This study combined the core elements and scoring criteria of the ULS-6 and OSSS-CS to pre-train ChatGPT-4, creating a structured interview questionnaire. Participants were invited to complete both the ChatGPT-created questionnaire and the validated questionnaires. By comparing the consistency of scores from ChatGPT and the validated questionnaires, evaluating the validity of ChatGPT as a mental health assessment tool to measure college students’ loneliness and online social support. This study has significant implications by applying ChatGPT to the field of mental health assessment, especially for the assessment of loneliness and online social support in the college student population. First, the study provides an innovative approach to mental health assessment, allowing ChatGPT to assist healthcare professionals to conduct assessments more efficiently. Second, due to the accessibility of ChatGPT, it enables more people to break through time and geographic constraints to access real-time mental health assessment services.

Methods

Participants

From June 2024 to August 2024, 220 college students were enrolled in a cross-sectional study at several universities and colleges in Wuhan, Hubei Province, China, using a convenience sampling method. The inclusion criteria were: (1) aged 18–30 years; (2) current students with regular full-time enrollment (specifically including junior college students, undergraduates, master’s and doctoral degree students); (3) informed consent and were willing to participate in this study.

Materials and measures

An information sheet was designed by ourselves to gather demographic data from participants, which included queries regarding gender, age, student leaders’ experience, high school origin place, father’s education, mother’s education, family monthly income, and monthly living expenses.

ChatGPT-4 was pre-trained using the items from the validated questionnaires (ULS-6 and OSSS-CS) and tailored to reflect the daily lives of college students. Specifically, the complete items of these questionnaires were input into ChatGPT-4, and the model was instructed to generate new questions that are more relevant to the everyday experiences of college students. This process involved using the original questionnaire items as prompts to guide ChatGPT-4 in generating contextually appropriate questions without additional fine-tuning. The ChatGPT-4-generated questionnaire was systematically adapted from the original items to align with collegiate cultural and linguistic contexts. To ensure contextual appropriateness, the generated questions were reviewed by three researchers specializing in psychological assessment, who confirmed that the language, examples, and relevance aligned with the daily experiences of university students (e.g., academic workload, social media interactions, and campus life). Although no formal quantitative evaluation was conducted, this expert review process aimed to enhance the ecological validity of the AI-generated questions. The output of ChatGPT-4 is adjusted by computer experts to ensure effective interaction with validated questionnaires. The ChatGPT-4 constructed four scenarios to assess college students’ loneliness and online social support, including campus activities, online recognition, online interactions, and online help-seeking (see Supplementary Information). These scenarios included most of the items in the ULS-6 and OSSS-CS. It is worth noting that although the ChatGPT-4 questionnaire was generated based on two validated questionnaires, the ChatGPT-4 differed from the two previous questionnaires in terms of question content. These differences are mainly in the form of changes in wording and presentation, and the ChatGPT-4 questionnaire is tailored to the cultural background of college students, which is conducive to enhancing their understanding and participation. In order to better accommodate the Chinese-speaking college students, the items were developed, answered, and evaluated in Chinese. After completing these scenarios on the ChatGPT-4, the responses were automatically scored by the software based on the criteria of the ULS-6 and OSSS-CS. This automated scoring process ensured that the generated responses were evaluated for both accuracy and relevance.

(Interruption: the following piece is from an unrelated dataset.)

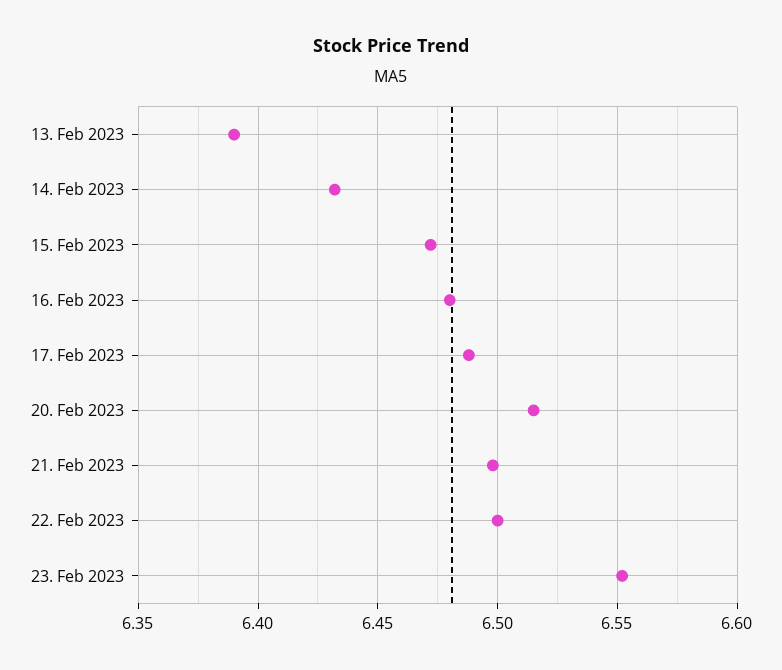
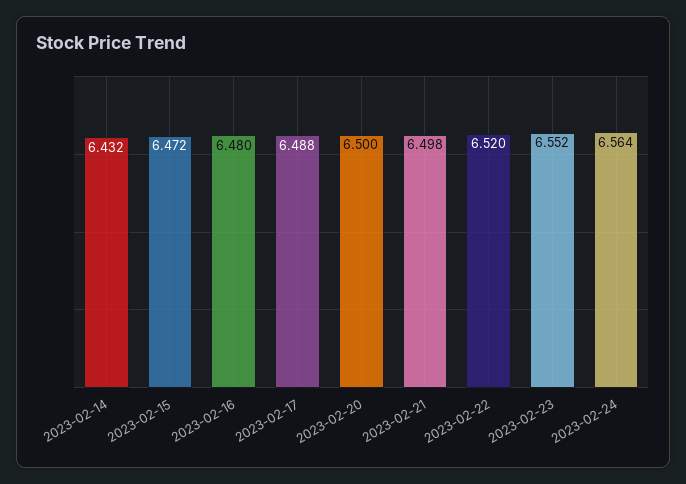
13. Feb 2023: 6.39 -> none
20. Feb 2023: 6.515 -> 6.5
22. Feb 2023: 6.5 -> 6.52
2023-02-24: none -> 6.564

The ULS-6 is a valid instrument for measuring loneliness in the Chinese adult population, with good reliability and applicability, and can be assessed concisely and quickly. The ULS-6 scale was validated in Chinese adults with a Cronbach’s α coefficient of 0.89133. The questionnaire is composed of 6 items and subjects rated the frequency of the 6 symptoms over the past 3 weeks on a 4-point Likert scale (1 = never, 2 = sometimes, 3 = rarely, and 4 = often). The total scores of the ULS-6 ranged from 6 to 24, with higher scores indicating that the individual is more lonely.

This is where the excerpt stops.